What a fabulous broad wooden corridor or verandah running all around –which at the moment serves as a Serendipity cafeteria – to give grand Mandovi river views. After “conqueror of the spice trade” Afonso de Albuerque ransacked, slaughtered and occupied Adil Shah’s summer palace in 1510, it came to be called the Idalcaon Palace and served as a residence for Portuguese viceroys; after Goa’s Liberation it served as the State Legislative Assembly for many years before the Porvorim complex came up.

It is clear the palace has been maintained indifferently and water drips away at one corner, the bit of garden around the palace is a mess – a glorious African tulip tree is blooming away, and inside the palace a lone palm tree (a date palm?) still lives. I wonder how old the tree is.

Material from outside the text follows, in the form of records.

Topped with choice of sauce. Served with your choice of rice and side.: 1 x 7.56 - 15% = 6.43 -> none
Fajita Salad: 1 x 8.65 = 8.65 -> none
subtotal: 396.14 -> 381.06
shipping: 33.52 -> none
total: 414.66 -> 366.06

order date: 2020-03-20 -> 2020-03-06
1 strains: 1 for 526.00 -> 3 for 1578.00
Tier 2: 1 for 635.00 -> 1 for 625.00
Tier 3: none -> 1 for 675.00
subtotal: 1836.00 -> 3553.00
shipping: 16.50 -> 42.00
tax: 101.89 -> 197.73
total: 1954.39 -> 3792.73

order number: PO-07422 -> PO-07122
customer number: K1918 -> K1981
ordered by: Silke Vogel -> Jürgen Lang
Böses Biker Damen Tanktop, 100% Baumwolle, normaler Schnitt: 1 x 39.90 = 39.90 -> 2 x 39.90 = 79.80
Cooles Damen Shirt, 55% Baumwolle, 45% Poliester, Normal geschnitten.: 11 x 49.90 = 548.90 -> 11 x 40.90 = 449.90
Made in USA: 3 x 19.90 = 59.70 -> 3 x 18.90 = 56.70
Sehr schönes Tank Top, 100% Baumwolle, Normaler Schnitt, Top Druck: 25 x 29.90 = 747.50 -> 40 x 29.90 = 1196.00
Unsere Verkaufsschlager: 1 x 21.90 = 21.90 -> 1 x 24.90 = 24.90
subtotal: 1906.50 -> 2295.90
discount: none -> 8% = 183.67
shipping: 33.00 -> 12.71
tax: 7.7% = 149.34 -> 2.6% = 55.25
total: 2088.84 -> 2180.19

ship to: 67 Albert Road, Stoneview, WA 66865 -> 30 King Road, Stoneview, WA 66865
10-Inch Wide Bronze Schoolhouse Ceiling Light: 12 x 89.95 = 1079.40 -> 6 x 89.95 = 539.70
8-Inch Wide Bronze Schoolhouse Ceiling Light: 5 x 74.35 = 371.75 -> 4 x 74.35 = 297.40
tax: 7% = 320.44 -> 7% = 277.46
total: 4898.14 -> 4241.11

They’ve converted this living palm tree into an art installation with plastic bangles all around it. Gross, my dears, I hate live trees being treated like this. In my book it is always hands off all live trees no matter old or young. Leave trees alone and let them grow freely. I’ve nothing against modern usage of heritage buildings for worthwhile purposes, especially to raise funds to maintain the building like it deserves to be maintained. A bankrupt government won’t do it of course.

Hence, I support the genesis of the Serendipity Art Festival, but I don’t think this festival is about raising funds for a public cause. I fear one of these days some crorepati will get his hands on both the Adil Shah Palace and old GMC building, raze them to the ground to put up modern blocks of entertainment complexes, multiplex malls or a real estate project for the millionaires of the world to invest in and at the same time keep political pockets fattened. If only one chief minister would decide once and for all to restore the Adil Shah Palace and the GMC to their rightful dignity as memorial heritage buildings and not to be tampered with for commercial gain. I keep my fingers crossed, my dears.

On that note it’s avjo, poiteverem, selamat datang, au revoir, arrivederci and vachun yeta here for now.